GIVEN RECORDS:
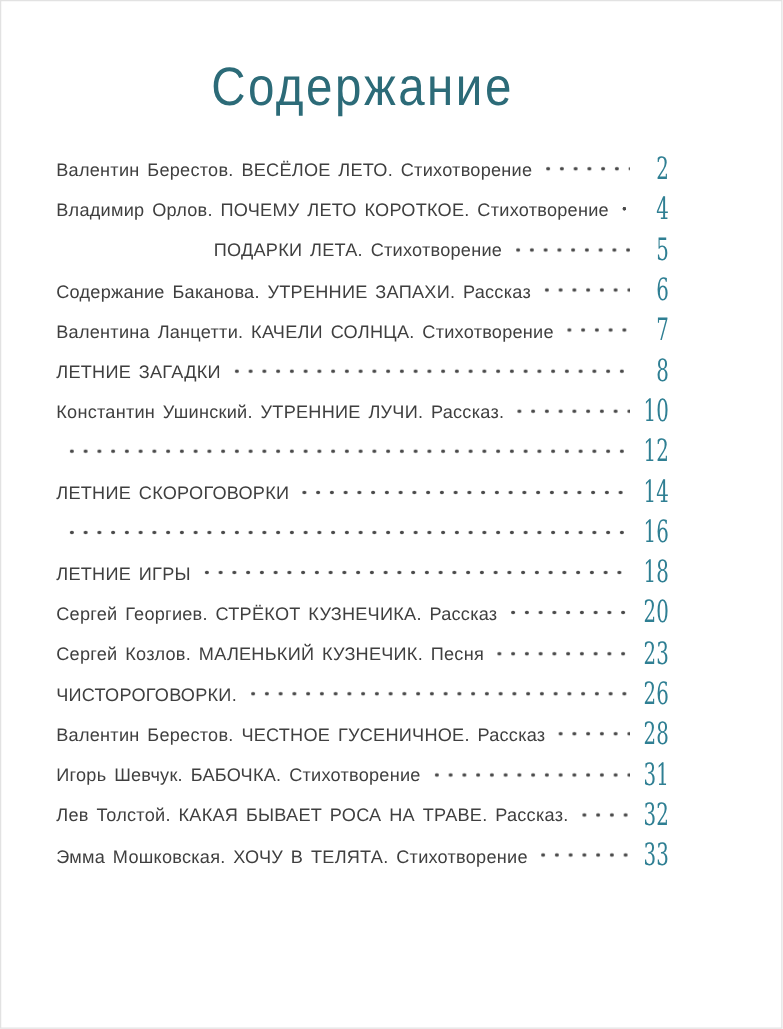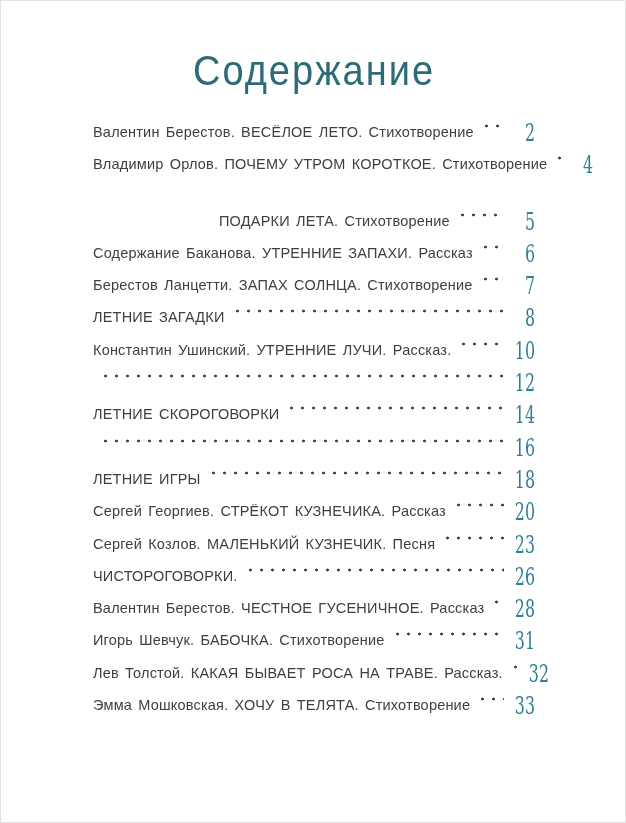"Содержание" .page { padding: 34px 90px 0 92px -> 34px 90px 0 44px }
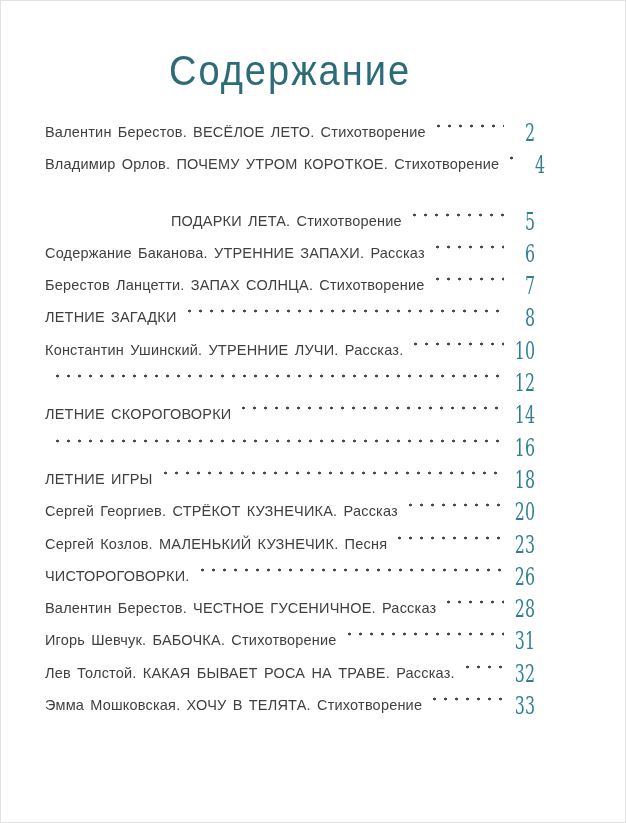"Валентин Берестов. ВЕСЁЛОЕ ЛЕТО." .row { align-items: flex-start -> center }
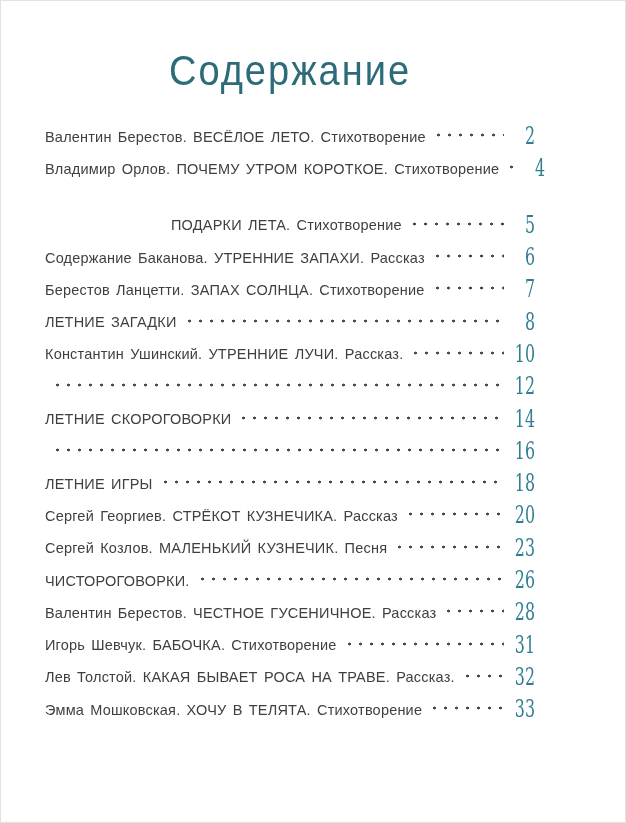"Владимир Орлов. ПОЧЕМУ УТРОМ КОРОТКОЕ." span.entry-text { text: УТРОМ -> ЛЕТО }
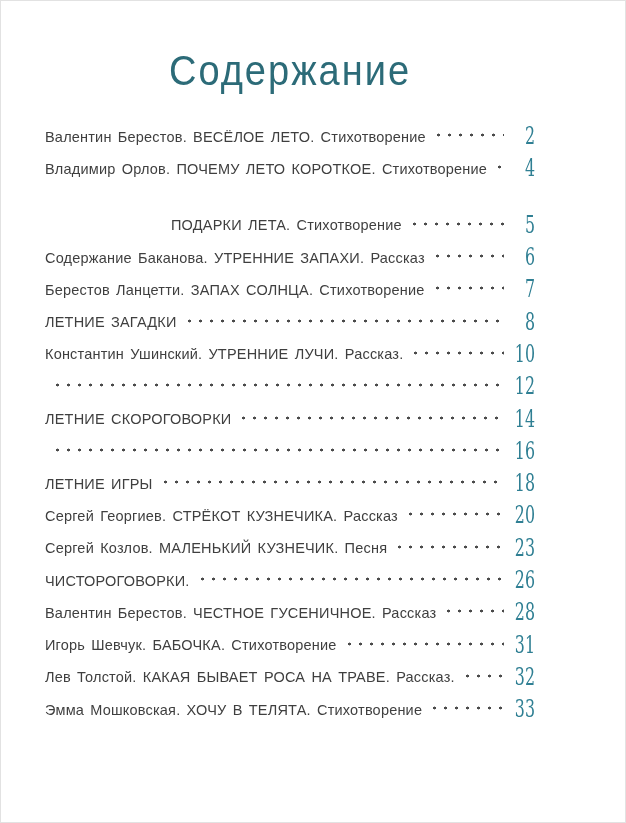"ПОДАРКИ ЛЕТА. Стихотворение" .row.indent { margin-top: 24px -> none }
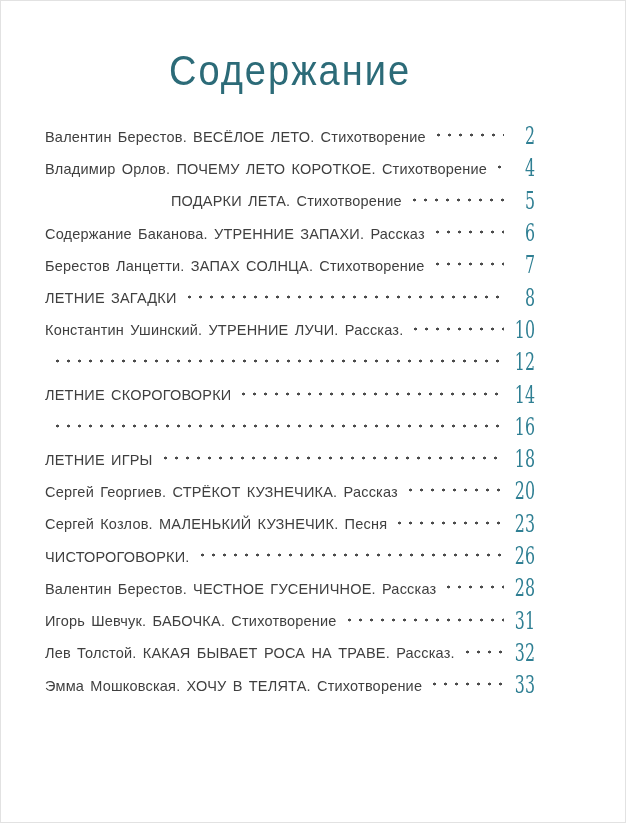"Берестов Ланцетти. ЗАПАХ СОЛНЦА." span.entry-text { text: Берестов Ланцетти. ЗАПАХ -> Валентина Ланцетти. КАЧЕЛИ }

TASK DESCRIPTION: Could you reproduce every entry exactly, leaving out the pictures?

FINISHED EXERCISE:
"Содержание" .page { padding: 34px 90px 0 92px -> 34px 90px 0 44px }
"Валентин Берестов. ВЕСЁЛОЕ ЛЕТО." .row { align-items: flex-start -> center }
"Владимир Орлов. ПОЧЕМУ УТРОМ КОРОТКОЕ." span.entry-text { text: УТРОМ -> ЛЕТО }
"ПОДАРКИ ЛЕТА. Стихотворение" .row.indent { margin-top: 24px -> none }
"Берестов Ланцетти. ЗАПАХ СОЛНЦА." span.entry-text { text: Берестов Ланцетти. ЗАПАХ -> Валентина Ланцетти. КАЧЕЛИ }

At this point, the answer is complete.